Stock Analysis

Does Steelcase’s 47.6% Rally in 2025 Signal Room for More Gains?

If you’ve been watching Steelcase stock lately, you’re not alone. Whether you’re wondering if now is the time to buy, hold, or cash in some gains, there’s plenty to consider. After notching a 0.7% gain in just the last week, and more than doubling investors’ money over the past three years with a 171.5% return, Steelcase has certainly caught the market’s attention. That momentum is not just a blip; with a 47.6% gain year-to-date, the company’s upward move reflects both a renewed sense of potential in the workspace sector and a shift in how investors view risk in this part of the market.
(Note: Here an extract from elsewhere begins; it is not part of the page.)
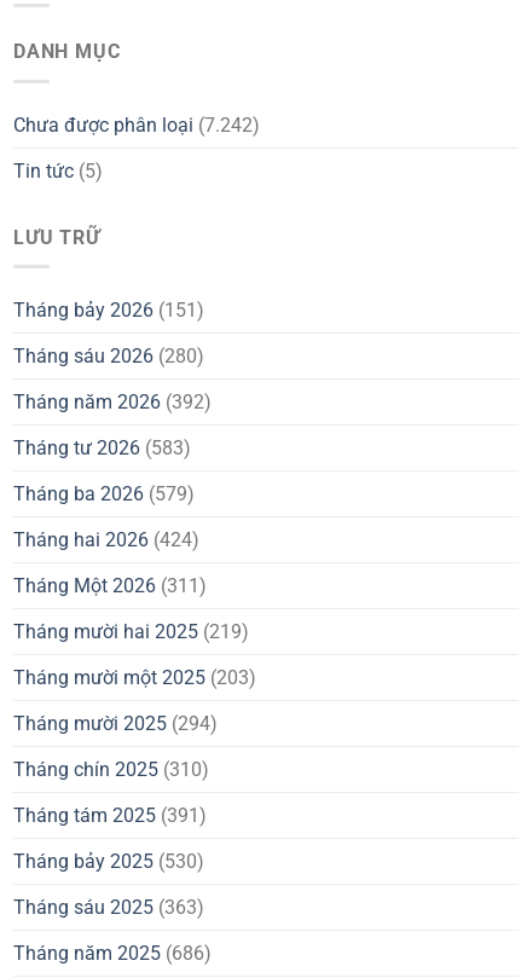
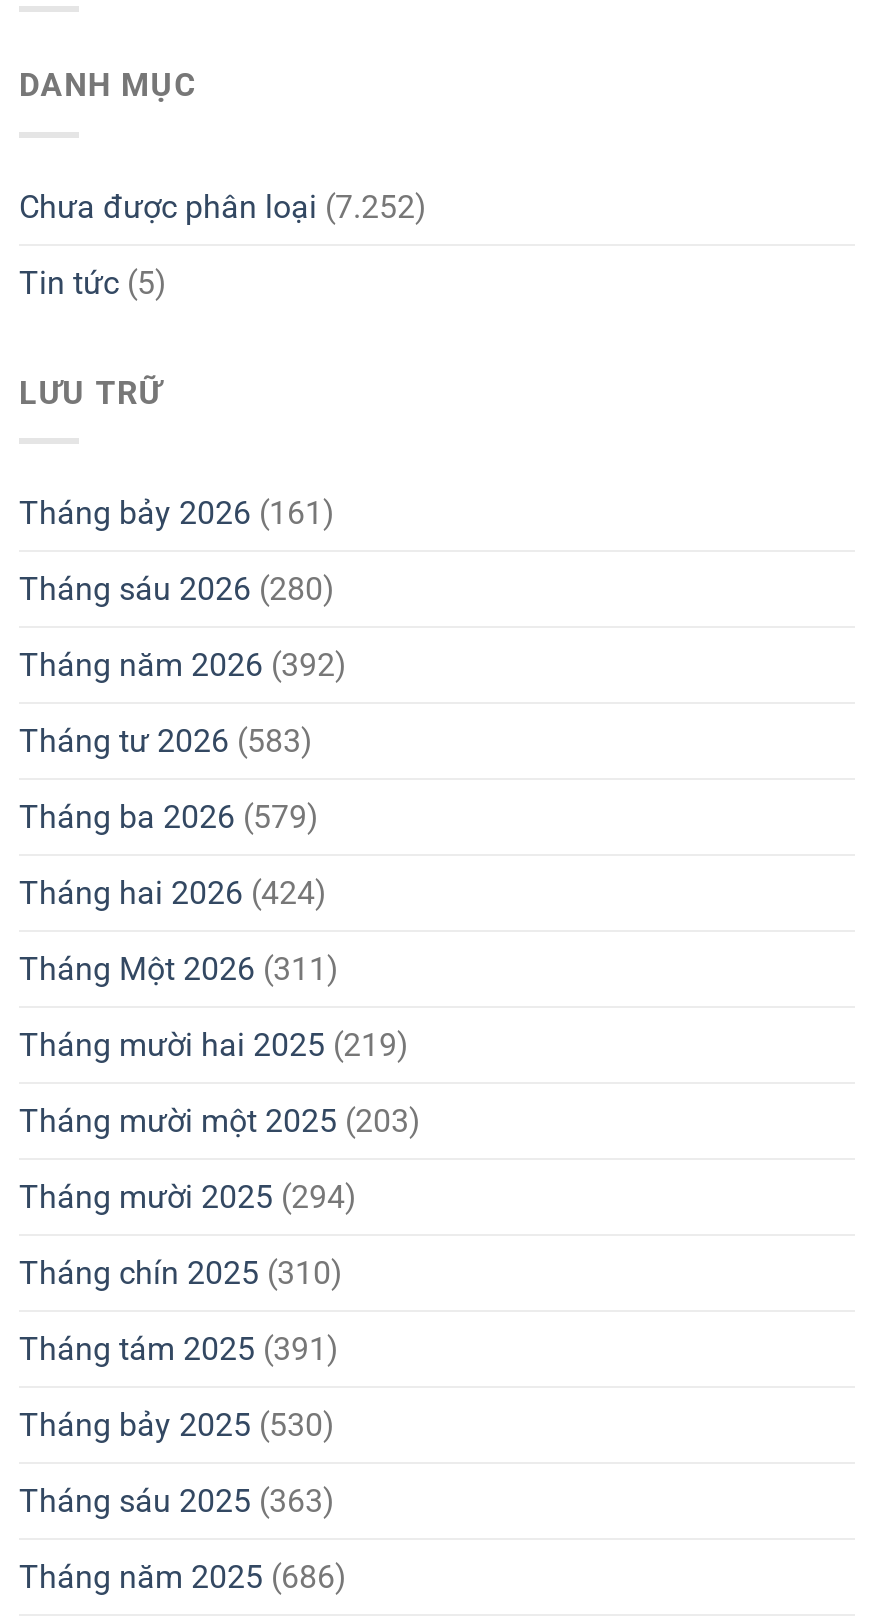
[13,113,260,136] Chưa được phân loại (7.242) -> [19,187,427,225] Chưa được phân loại (7.252)
[13,299,204,322] Tháng bảy 2026 (151) -> [19,494,335,532] Tháng bảy 2026 (161)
Of course, price moves only tell half the story. The real question is whether these gains are justified, or if the stock is running ahead of its true value. To help answer that, we’ve crunched the numbers using six distinct valuation checks, and Steelcase scores a solid 4 out of 6 for being undervalued. That score means it passes most of the hurdles that matter to value-seekers, but not all.

Let’s dig in to how those valuation approaches assess Steelcase’s worth, and why there may be an even smarter way to look at its true value by the end of this analysis.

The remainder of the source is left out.